Across the entries that follow, tally every line holding the word "newlib" and reply with the count alone.

GIVEN DATA:
-----

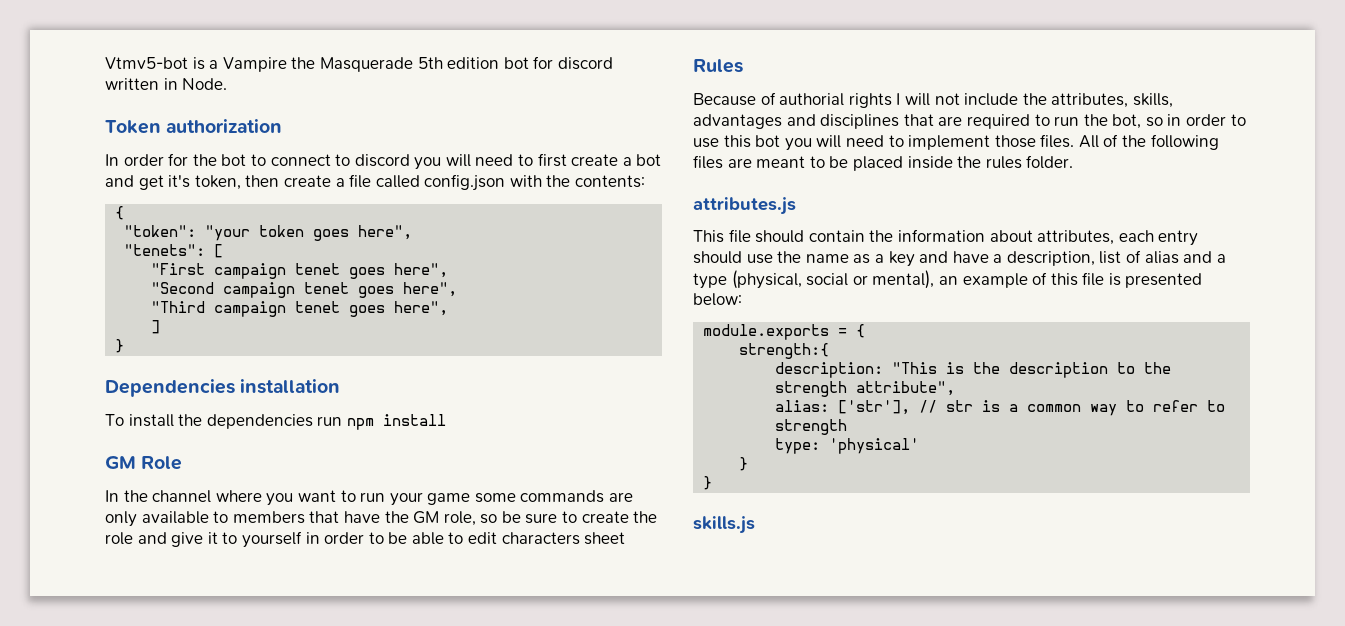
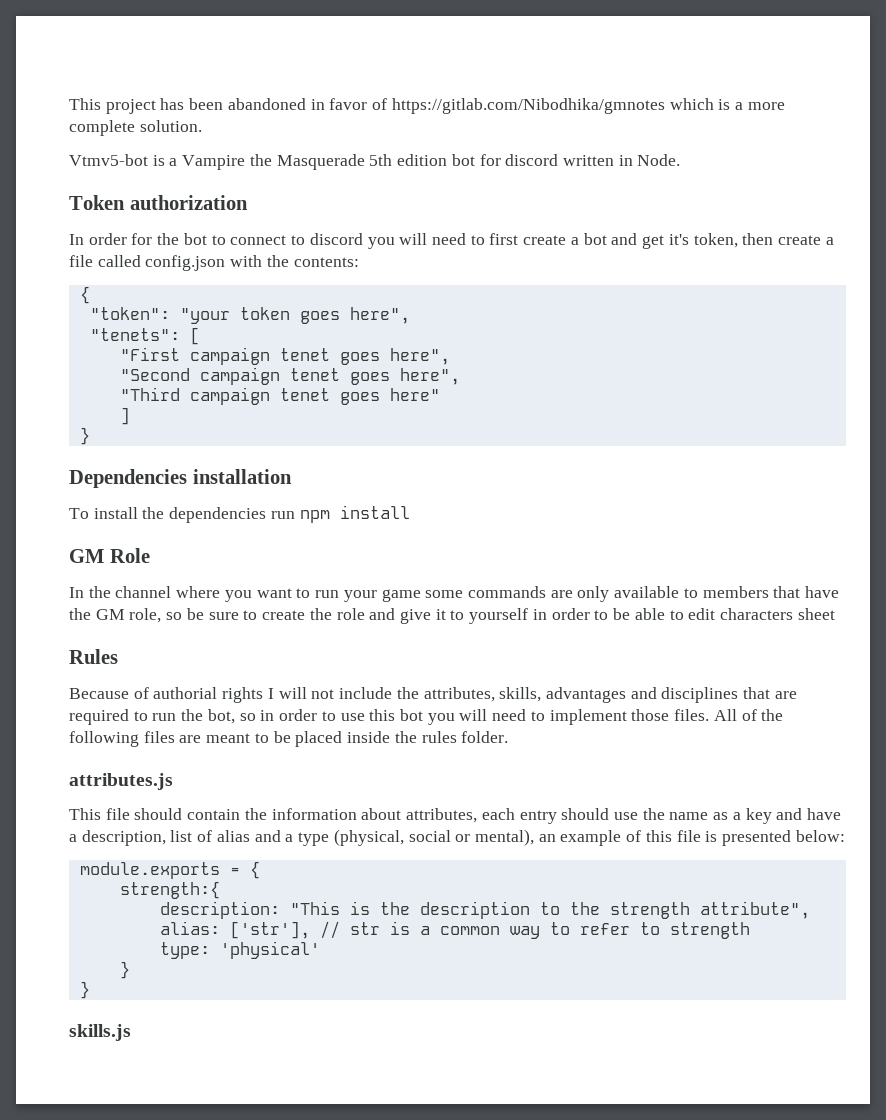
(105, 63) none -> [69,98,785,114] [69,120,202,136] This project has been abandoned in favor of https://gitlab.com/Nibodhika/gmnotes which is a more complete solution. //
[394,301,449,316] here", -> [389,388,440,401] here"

-----

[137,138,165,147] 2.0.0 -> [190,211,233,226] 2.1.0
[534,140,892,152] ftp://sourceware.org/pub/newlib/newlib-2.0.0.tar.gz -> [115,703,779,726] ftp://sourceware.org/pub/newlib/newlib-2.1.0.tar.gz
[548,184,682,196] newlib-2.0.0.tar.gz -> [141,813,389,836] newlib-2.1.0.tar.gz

-----

ANSWER:
2